• _ASSIGNMENT_:
Reproduce exactly, from the line containing "Old and New", every line down to the end of the data below.

• _MATERIAL FOR THE TASK_:
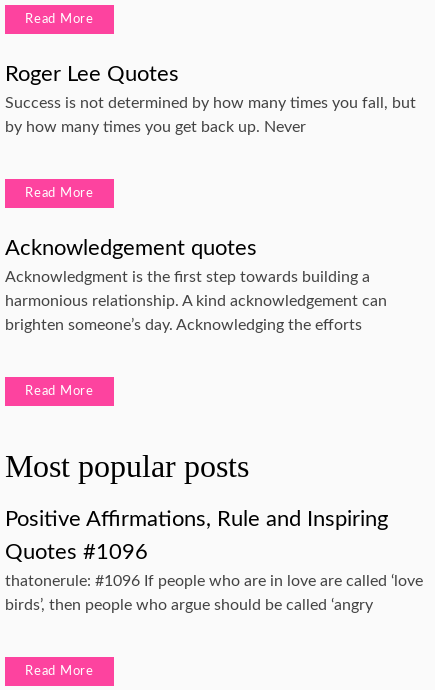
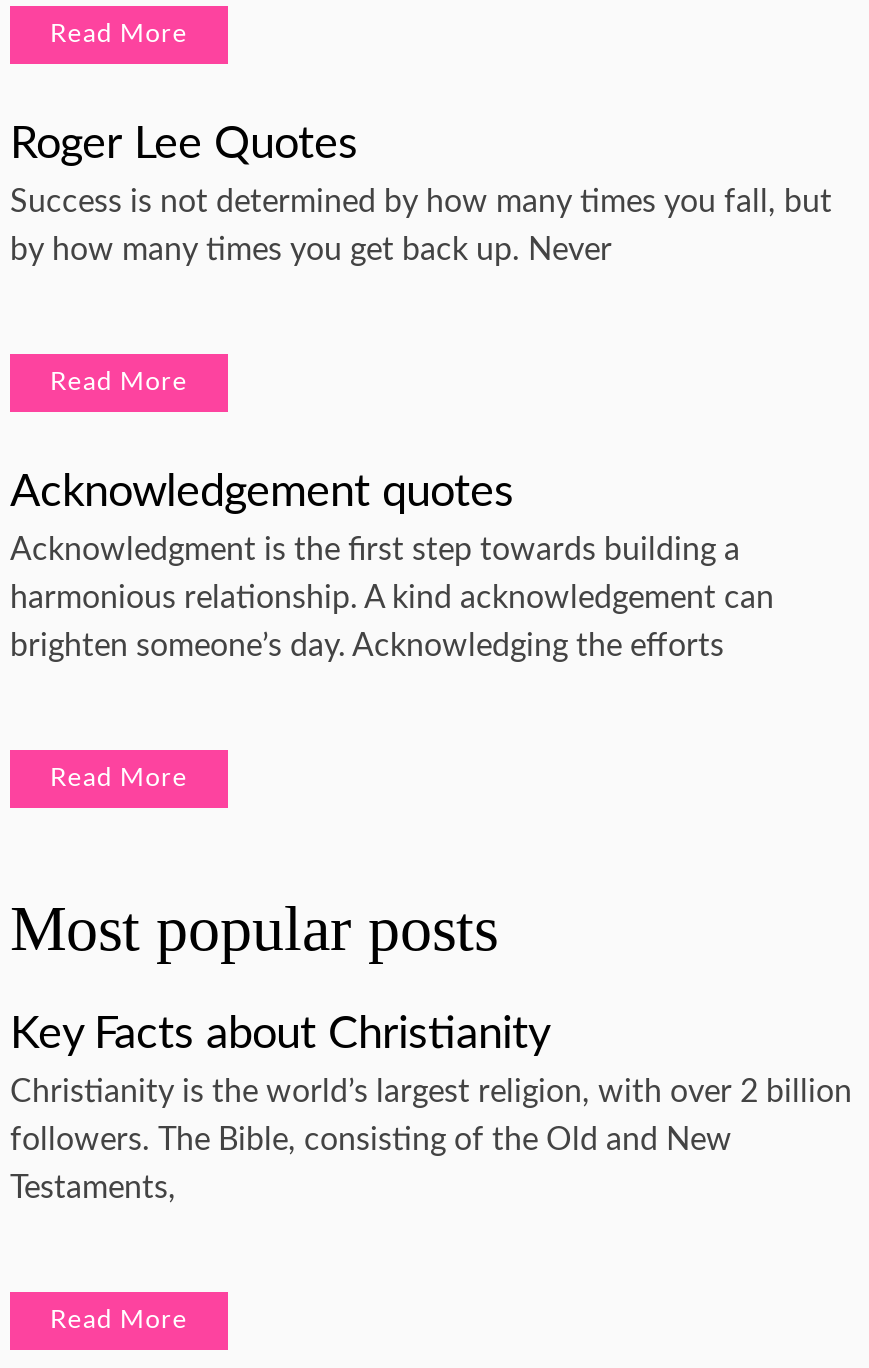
- Positive Affirmations, Rule and Inspiring
+ Key Facts about Christianity

- Quotes #1096
+ Christianity is the world’s largest religion, with over 2 billion

- thatonerule: #1096 If people who are in love are called ‘love
+ followers. The Bible, consisting of the Old and New

- birds’, then people who argue should be called ‘angry
+ Testaments,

• _WRITTEN SOLUTION_:
+ followers. The Bible, consisting of the Old and New

- birds’, then people who argue should be called ‘angry
+ Testaments,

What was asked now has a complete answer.